Because Ben was busy with his horses, Pearlie was left alone with his thoughts. He wondered what was going on back at Sugarloaf. Did they miss him? Would they welcome him back when he returned? He had already given notice that this would be his last week, that he was going back home.

Home? Was Sugarloaf home?

Yeah, the more he thought about it, the more he was sure that Sugarloaf was home. It was certainly more of a home to him than anyplace else he had ever lived in his life.

A few years earlier, Pearlie had been a gunman, hired by a man who wanted to run Smoke off so he could ride roughshod over those who were left. But Pearlie didn’t take to killing and looting from innocent people, so he quit his job. He had stopped by to warn Smoke of the plan against him, and to tell him that, because he wanted no part of it, he would be leaving the valley. To Pearlie’s surprise, Smoke offered to hire him.

Since that time, Pearlie had worked for Smoke and Sally. He stood just a shade less than six feet tall, was lean as a willow branch, had a face tanned the color of an old saddle, and a head of wild, unruly black hair. His eyes were mischievous and he was quick to smile and joke, but underneath his slapstick demeanor was a man that was as hard as iron, as loyal to his friends as they come, and very nearly as good with a gun as Smoke was.

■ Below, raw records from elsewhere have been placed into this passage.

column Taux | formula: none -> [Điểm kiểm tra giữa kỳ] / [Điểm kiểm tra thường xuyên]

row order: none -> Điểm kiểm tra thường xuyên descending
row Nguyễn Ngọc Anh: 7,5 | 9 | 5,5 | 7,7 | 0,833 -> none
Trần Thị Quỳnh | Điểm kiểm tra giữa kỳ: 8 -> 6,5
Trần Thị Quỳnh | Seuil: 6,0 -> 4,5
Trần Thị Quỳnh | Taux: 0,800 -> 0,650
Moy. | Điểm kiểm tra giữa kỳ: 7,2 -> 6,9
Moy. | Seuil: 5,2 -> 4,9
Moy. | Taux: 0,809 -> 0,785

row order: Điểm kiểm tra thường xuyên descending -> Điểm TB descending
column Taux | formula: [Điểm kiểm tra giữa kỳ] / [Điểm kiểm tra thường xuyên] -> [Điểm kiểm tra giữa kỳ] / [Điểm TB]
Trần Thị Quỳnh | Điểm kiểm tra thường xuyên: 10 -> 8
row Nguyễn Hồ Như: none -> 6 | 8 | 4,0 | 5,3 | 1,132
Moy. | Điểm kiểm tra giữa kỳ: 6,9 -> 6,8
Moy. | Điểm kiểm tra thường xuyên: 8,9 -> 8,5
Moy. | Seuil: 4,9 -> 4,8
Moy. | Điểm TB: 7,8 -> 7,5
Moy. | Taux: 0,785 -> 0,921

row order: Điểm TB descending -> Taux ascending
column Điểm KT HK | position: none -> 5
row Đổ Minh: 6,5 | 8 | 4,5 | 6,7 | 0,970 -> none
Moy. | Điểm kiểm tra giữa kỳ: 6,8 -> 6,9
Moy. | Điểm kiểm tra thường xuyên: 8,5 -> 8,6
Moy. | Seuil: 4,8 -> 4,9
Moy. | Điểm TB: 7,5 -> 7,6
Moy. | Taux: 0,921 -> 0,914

There were three other stagecoaches in Chama when Ben hauled back on the reins and set the brakes at the conclusion of their journey. Like Pearlie’s coach, the other three coaches represented towns that had no railroad of their own, and so their main routes were back and forth from their towns to the depot in Chama.

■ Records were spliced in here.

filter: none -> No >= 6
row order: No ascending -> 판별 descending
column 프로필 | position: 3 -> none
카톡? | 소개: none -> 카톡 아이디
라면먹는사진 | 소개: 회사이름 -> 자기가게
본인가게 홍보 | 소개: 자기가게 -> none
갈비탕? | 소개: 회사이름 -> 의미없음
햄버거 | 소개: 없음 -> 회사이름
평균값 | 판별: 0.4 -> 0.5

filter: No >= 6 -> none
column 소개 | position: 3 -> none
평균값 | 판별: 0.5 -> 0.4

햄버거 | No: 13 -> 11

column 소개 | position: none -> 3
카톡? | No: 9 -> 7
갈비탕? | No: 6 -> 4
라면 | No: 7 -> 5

A couple of hostlers who worked for Sunset met the coach as it arrived, then unharnessed the team and led them off for a twenty-four-hour rest. Before the coach started back, a new, fresh team would be connected.

Pearlie laughed the first day when they started back because, when Ben started talking to the teams, calling the horses by name, he saw that he was using the same names.

“They don’t mind, they’re just horses,” Ben explained. “And if I use the same names for all of them, it makes it easier for me to remember.”

Pearlie couldn’t argue with that.

The drivers and shotgun guards of the stagecoaches always took their lunch at the Railroad Diner. They were free to go somewhere else if they wanted to, but if they ate at the Railroad Diner, their meals were paid for by their respective stage lines.

The drivers generally ate at one table and the shotgun guards at another. Pearlie was neither the oldest nor the youngest of the guards, so he fit in well with them, and generally enjoyed his visits with them.

Today, two of the other guards were in the middle of an argument when Pearlie joined them.

“He ain’t nowhere near as good,” one of them said.

“The hell he ain’t,” the second guard said. “I’ve read books about my man. I ain’t never read nothin’ about your man.”

The guard shook his head. “First of all, he ain’t my man.”

“Well, he’s the one you’re sayin’ is so good.”

“Hello, Mack, Zeb. What are you two talking about?” Pearlie asked.